BRIEF |
Whenever a line contains the string "happens", copy it out of the entries.

MATERIAL FOR THE TASK |
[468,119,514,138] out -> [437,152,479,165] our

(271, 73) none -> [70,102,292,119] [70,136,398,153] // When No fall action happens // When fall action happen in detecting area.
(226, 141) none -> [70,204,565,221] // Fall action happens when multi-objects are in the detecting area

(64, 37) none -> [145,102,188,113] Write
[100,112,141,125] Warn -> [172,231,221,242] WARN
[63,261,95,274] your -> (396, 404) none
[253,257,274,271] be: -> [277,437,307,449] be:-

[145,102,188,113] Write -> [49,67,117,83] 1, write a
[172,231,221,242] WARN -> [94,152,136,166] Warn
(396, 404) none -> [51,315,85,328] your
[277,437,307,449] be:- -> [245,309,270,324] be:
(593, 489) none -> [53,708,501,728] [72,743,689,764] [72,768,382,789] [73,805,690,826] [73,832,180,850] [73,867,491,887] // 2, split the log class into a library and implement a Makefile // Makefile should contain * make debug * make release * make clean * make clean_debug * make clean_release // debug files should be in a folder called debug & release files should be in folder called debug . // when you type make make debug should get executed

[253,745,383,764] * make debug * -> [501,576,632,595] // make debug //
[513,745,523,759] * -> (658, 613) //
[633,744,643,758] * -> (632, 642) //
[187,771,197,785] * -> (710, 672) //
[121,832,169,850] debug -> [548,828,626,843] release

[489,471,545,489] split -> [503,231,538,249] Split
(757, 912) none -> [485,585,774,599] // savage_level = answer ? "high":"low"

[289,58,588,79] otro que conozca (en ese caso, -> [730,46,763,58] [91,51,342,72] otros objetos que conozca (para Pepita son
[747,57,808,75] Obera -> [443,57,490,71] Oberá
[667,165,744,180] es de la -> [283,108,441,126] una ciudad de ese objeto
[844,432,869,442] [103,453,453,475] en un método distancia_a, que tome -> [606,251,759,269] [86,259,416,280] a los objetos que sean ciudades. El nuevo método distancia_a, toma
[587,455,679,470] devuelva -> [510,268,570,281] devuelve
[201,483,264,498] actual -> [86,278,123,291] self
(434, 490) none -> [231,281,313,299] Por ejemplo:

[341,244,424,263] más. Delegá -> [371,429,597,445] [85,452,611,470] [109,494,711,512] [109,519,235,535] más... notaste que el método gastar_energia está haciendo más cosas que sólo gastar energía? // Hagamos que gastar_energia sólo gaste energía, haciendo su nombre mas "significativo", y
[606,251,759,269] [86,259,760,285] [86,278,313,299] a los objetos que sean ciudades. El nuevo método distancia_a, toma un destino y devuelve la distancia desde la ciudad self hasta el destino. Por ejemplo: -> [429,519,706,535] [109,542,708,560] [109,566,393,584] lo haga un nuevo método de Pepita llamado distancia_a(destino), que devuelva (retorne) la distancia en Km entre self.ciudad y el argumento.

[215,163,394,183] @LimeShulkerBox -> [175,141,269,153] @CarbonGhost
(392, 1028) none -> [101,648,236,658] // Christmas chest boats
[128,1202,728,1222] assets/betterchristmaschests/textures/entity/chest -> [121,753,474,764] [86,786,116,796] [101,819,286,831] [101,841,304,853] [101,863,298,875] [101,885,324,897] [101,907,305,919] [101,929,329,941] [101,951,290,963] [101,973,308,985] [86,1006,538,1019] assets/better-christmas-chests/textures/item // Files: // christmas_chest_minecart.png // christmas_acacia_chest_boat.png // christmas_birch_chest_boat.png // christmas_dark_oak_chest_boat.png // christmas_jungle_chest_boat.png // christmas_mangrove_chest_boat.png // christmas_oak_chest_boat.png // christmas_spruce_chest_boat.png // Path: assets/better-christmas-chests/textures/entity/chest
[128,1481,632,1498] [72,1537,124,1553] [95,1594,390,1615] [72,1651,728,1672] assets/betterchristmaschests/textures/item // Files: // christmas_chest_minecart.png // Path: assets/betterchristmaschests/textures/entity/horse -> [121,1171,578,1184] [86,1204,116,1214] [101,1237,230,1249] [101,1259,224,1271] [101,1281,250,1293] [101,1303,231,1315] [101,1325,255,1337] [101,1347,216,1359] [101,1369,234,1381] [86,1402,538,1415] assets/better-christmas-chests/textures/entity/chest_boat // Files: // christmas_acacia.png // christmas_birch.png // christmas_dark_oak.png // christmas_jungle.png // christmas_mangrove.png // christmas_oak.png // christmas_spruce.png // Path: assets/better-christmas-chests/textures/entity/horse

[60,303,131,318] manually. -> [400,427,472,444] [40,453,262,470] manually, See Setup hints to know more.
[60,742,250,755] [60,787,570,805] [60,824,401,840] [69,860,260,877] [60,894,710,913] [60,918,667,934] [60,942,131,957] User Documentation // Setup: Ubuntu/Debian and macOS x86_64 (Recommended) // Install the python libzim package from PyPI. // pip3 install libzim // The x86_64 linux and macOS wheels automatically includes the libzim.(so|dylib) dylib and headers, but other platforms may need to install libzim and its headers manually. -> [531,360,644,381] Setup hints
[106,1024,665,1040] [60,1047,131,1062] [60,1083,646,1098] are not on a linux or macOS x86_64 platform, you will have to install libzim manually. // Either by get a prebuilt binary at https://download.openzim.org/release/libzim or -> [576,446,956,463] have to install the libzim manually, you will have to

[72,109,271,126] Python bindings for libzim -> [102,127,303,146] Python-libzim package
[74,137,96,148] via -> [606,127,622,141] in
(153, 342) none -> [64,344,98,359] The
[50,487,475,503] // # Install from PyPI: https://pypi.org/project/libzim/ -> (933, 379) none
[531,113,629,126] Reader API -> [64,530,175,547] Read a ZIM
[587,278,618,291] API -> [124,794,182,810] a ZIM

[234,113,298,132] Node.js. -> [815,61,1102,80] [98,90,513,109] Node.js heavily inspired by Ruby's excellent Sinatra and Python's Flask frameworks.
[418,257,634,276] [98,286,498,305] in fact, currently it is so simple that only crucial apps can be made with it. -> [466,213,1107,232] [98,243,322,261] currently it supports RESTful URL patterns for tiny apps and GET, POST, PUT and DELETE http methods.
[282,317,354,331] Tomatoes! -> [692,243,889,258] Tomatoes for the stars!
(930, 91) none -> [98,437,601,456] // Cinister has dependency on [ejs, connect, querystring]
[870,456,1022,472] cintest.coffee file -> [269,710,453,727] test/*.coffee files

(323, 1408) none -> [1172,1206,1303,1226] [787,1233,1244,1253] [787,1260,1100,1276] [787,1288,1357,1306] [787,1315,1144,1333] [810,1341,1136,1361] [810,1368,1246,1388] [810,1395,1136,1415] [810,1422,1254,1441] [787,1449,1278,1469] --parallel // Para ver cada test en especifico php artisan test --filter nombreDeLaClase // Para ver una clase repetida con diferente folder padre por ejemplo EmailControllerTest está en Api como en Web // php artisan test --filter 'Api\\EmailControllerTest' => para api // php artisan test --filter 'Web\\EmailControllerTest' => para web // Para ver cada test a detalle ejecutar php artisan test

ANSWER BELOW |
(271, 73) none -> [70,102,292,119] [70,136,398,153] // When No fall action happens // When fall action happen in detecting area.
(226, 141) none -> [70,204,565,221] // Fall action happens when multi-objects are in the detecting area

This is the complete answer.